BEGIN Listed records
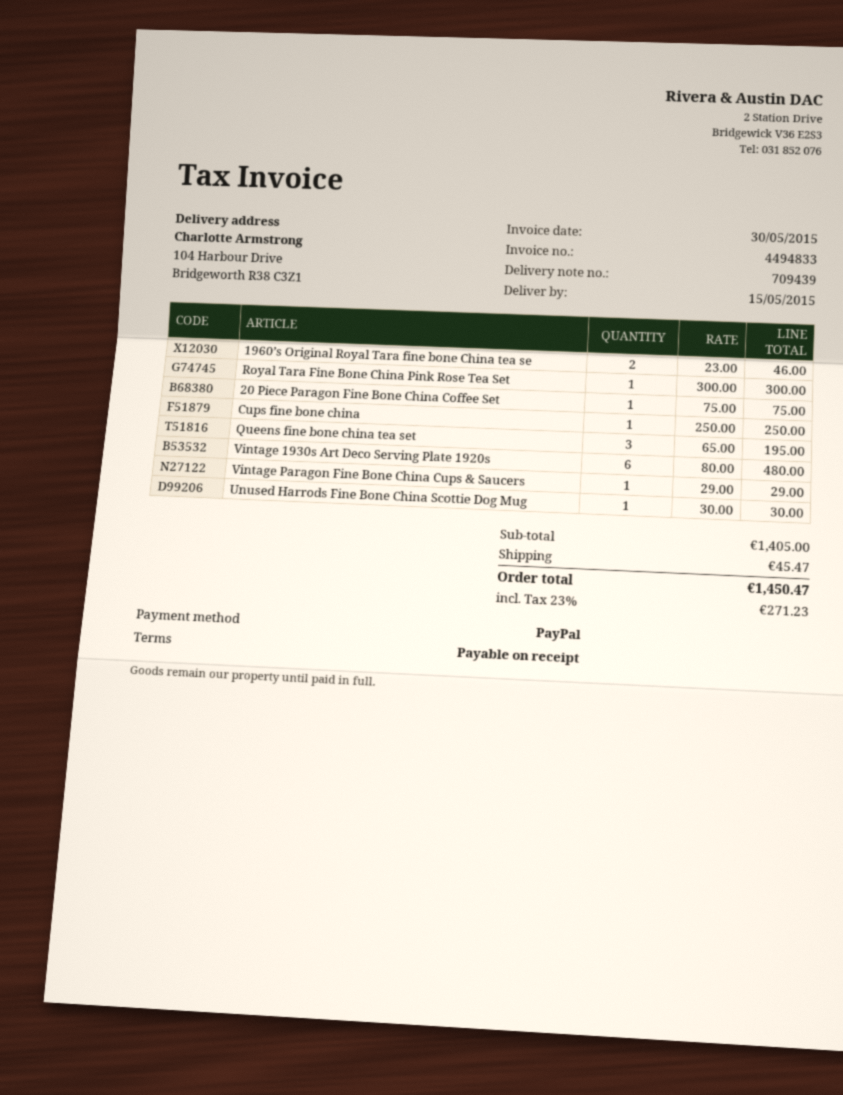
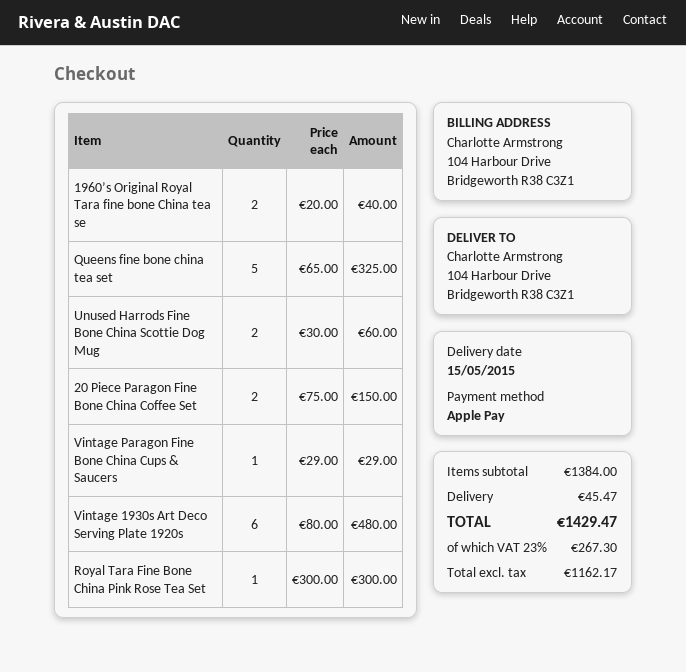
payment method: PayPal -> Apple Pay
1960’s Original Royal Tara fine bone China tea se: 2 x 23.00 = 46.00 -> 2 x 20.00 = 40.00
20 Piece Paragon Fine Bone China Coffee Set: 1 x 75.00 = 75.00 -> 2 x 75.00 = 150.00
Cups fine bone china: 1 x 250.00 = 250.00 -> none
Queens fine bone china tea set: 3 x 65.00 = 195.00 -> 5 x 65.00 = 325.00
Unused Harrods Fine Bone China Scottie Dog Mug: 1 x 30.00 = 30.00 -> 2 x 30.00 = 60.00
subtotal: 1405.00 -> 1384.00
tax: 23% = 271.23 -> 23% = 267.30
total: 1450.47 -> 1429.47

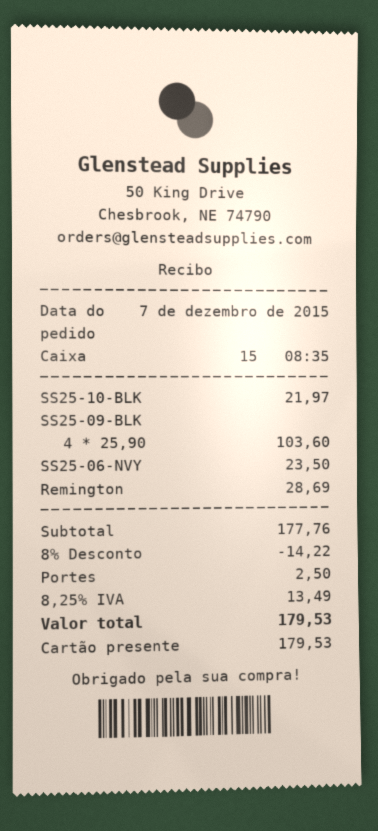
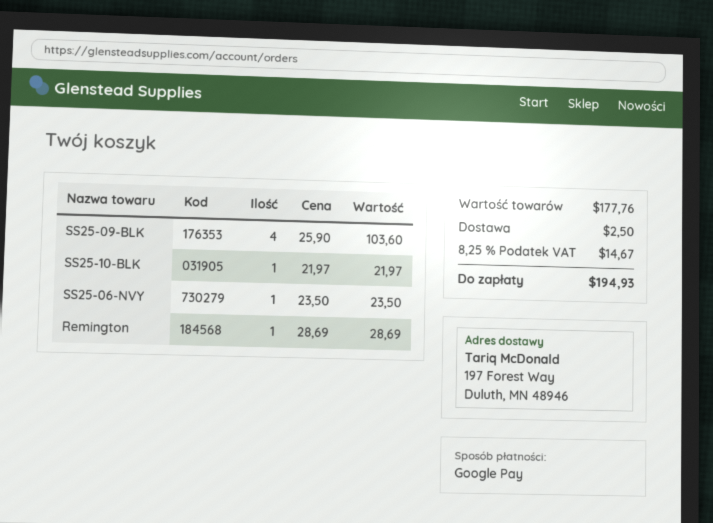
payment method: gift card -> Google Pay
discount: 8% = 14.22 -> none
tax: 8.25% = 13.49 -> 8.25% = 14.67
total: 179.53 -> 194.93

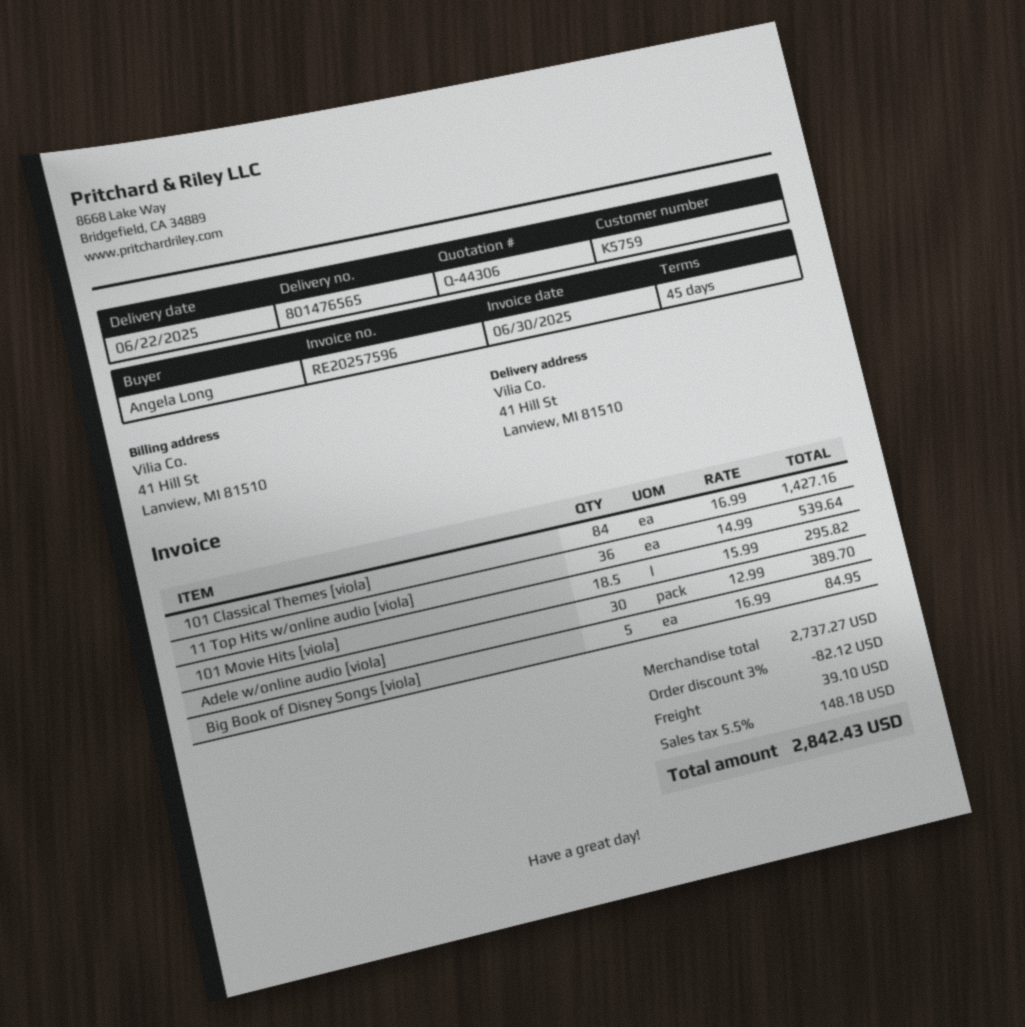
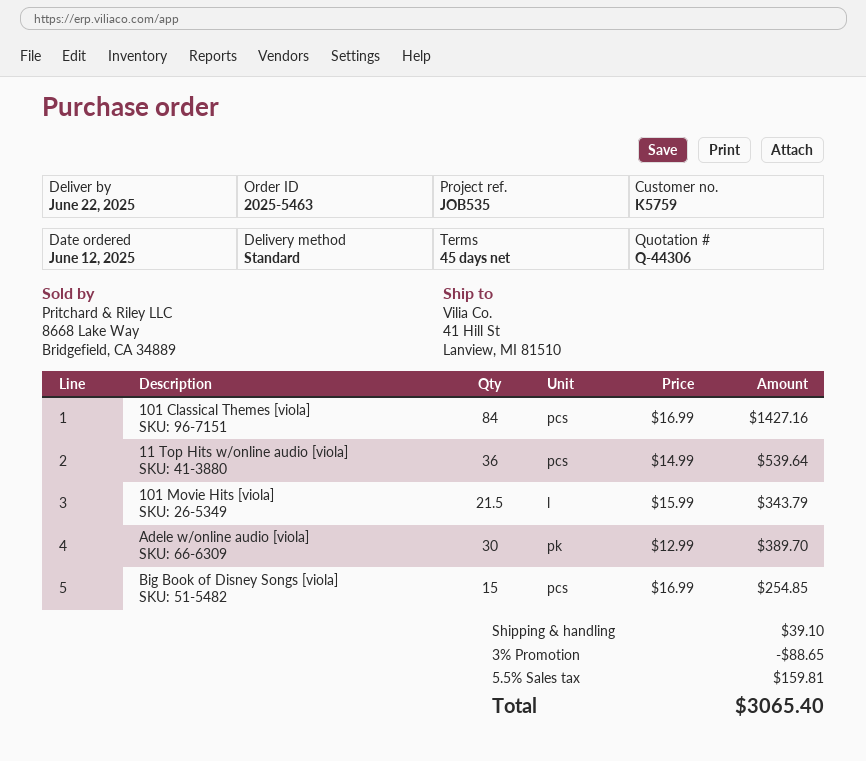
101 Movie Hits [viola]: 18.5 x 15.99 = 295.82 -> 21.5 x 15.99 = 343.79
Big Book of Disney Songs [viola]: 5 x 16.99 = 84.95 -> 15 x 16.99 = 254.85
discount: 3% = 82.12 -> 3% = 88.65
tax: 5.5% = 148.18 -> 5.5% = 159.81
total: 2842.43 -> 3065.40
END Listed records
→ **Exercise goal**
Give the entries again word for word, but skip the pictures.

→ **Output of the exercise**
payment method: PayPal -> Apple Pay
1960’s Original Royal Tara fine bone China tea se: 2 x 23.00 = 46.00 -> 2 x 20.00 = 40.00
20 Piece Paragon Fine Bone China Coffee Set: 1 x 75.00 = 75.00 -> 2 x 75.00 = 150.00
Cups fine bone china: 1 x 250.00 = 250.00 -> none
Queens fine bone china tea set: 3 x 65.00 = 195.00 -> 5 x 65.00 = 325.00
Unused Harrods Fine Bone China Scottie Dog Mug: 1 x 30.00 = 30.00 -> 2 x 30.00 = 60.00
subtotal: 1405.00 -> 1384.00
tax: 23% = 271.23 -> 23% = 267.30
total: 1450.47 -> 1429.47

payment method: gift card -> Google Pay
discount: 8% = 14.22 -> none
tax: 8.25% = 13.49 -> 8.25% = 14.67
total: 179.53 -> 194.93

101 Movie Hits [viola]: 18.5 x 15.99 = 295.82 -> 21.5 x 15.99 = 343.79
Big Book of Disney Songs [viola]: 5 x 16.99 = 84.95 -> 15 x 16.99 = 254.85
discount: 3% = 82.12 -> 3% = 88.65
tax: 5.5% = 148.18 -> 5.5% = 159.81
total: 2842.43 -> 3065.40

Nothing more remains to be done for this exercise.